Code Monkey home page Code Monkey logo

tpc-ds's Introduction

########################################################################################
TPC-DS benchmark scripts for HAWQ and Greenplum database.
########################################################################################

########################################################################################
Prerequisites
########################################################################################
1. Greenplum Database or Apache HAWQ installed and running
2. Connectivity is possible to the MASTER_HOST and from the Data Nodes / Segment Hosts
3. Root access

########################################################################################
Installation
########################################################################################
1. ssh to the host that will be home to these scripts and files with root
ssh root@mdw

2. Download the tpcds.sh file
curl https://raw.githubusercontent.com/pivotalguru/TPC-DS/master/tpcds.sh > tpcds.sh
chmod 755 tpcds.sh

3. Execute tpcds.sh and specify the scale in Gigabtes and the number of threads that
will create the data
./tpcds.sh 100 8

This example will create a 100 GB TPC-DS dataset and run all of the queries.

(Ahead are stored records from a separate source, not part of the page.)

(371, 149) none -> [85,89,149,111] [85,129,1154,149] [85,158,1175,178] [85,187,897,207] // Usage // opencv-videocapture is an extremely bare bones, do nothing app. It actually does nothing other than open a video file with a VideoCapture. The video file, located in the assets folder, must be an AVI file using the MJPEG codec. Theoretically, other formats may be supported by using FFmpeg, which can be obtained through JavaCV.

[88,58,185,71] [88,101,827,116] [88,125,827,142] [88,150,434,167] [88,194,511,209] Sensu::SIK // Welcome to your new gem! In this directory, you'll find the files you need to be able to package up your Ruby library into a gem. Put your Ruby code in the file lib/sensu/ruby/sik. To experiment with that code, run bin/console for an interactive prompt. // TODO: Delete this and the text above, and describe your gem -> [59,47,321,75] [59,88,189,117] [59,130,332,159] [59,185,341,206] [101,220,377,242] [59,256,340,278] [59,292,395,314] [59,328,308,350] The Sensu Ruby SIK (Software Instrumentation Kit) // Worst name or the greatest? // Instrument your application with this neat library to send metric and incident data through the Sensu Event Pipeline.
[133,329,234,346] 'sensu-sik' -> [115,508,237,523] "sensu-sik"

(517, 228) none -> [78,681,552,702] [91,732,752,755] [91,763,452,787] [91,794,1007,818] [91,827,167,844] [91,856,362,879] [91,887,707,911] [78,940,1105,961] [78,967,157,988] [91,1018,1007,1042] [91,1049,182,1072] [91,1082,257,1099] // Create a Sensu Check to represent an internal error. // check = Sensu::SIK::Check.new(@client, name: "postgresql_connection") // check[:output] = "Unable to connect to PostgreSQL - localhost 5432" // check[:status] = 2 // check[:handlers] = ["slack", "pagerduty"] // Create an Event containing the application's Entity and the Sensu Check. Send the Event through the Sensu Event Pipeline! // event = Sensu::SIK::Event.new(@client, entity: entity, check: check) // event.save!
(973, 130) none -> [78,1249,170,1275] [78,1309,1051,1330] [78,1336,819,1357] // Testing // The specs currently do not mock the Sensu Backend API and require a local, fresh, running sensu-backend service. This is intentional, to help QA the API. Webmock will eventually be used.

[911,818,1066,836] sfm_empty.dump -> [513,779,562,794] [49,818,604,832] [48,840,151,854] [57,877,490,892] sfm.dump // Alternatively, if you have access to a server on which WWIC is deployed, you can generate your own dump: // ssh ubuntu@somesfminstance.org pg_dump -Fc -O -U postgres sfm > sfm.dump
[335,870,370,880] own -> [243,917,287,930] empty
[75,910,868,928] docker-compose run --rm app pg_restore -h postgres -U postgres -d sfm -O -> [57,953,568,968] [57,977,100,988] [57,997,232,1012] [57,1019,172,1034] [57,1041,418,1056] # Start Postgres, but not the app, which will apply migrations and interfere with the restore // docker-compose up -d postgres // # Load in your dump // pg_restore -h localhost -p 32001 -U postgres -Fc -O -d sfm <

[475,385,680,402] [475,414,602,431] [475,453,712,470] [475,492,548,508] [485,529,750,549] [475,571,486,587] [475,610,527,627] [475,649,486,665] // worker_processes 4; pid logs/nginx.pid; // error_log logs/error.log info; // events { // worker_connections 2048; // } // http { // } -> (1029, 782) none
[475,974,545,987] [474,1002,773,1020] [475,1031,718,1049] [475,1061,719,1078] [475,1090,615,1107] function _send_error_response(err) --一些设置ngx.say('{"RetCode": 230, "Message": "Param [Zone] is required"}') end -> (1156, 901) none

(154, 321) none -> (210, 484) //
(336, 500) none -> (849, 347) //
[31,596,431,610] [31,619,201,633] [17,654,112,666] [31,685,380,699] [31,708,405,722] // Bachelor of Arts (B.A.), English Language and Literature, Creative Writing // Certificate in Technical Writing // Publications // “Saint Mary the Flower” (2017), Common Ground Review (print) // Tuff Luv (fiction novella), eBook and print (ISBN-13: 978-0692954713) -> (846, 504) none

Note: Increase the number of threads when building larger datasets and the host has 
available cores to process the data.

Aditionally, a quiet mode with no user prompts is available when an optional third 
parameter is provided with any value.  Example:
./tpcds.sh 100 8 shhh

########################################################################################
Notes
########################################################################################
- tpch_variables.sh file will be created with variables you can adjust
- The default location for the repo is /pivotalguru/TPC-DS but can be changed in the 
tpch_variables.sh file.
- Additional storage options are in /pivotalguru/TPC-DS/functions.sh
- Files for the benchmark will be created in /pivotalguru/TPC-DS/data[1-8]/
You can update these directories to be symbolic links to better utilize the disk 
volumes you have available.
- Example of running tpcds as root as a background process:
nohup ./tpcds.sh 3000 48 shh > tpcds.log 2>&1 < tpcds.log &

########################################################################################
TPC-DS Minor Modifications
########################################################################################
1.  Change to SQL queries that subtracted or added days were modified slightly:

Old:
and (cast('2000-02-28' as date) + 30 days)

New:
and (cast('2000-02-28' as date) + '30 days'::interval)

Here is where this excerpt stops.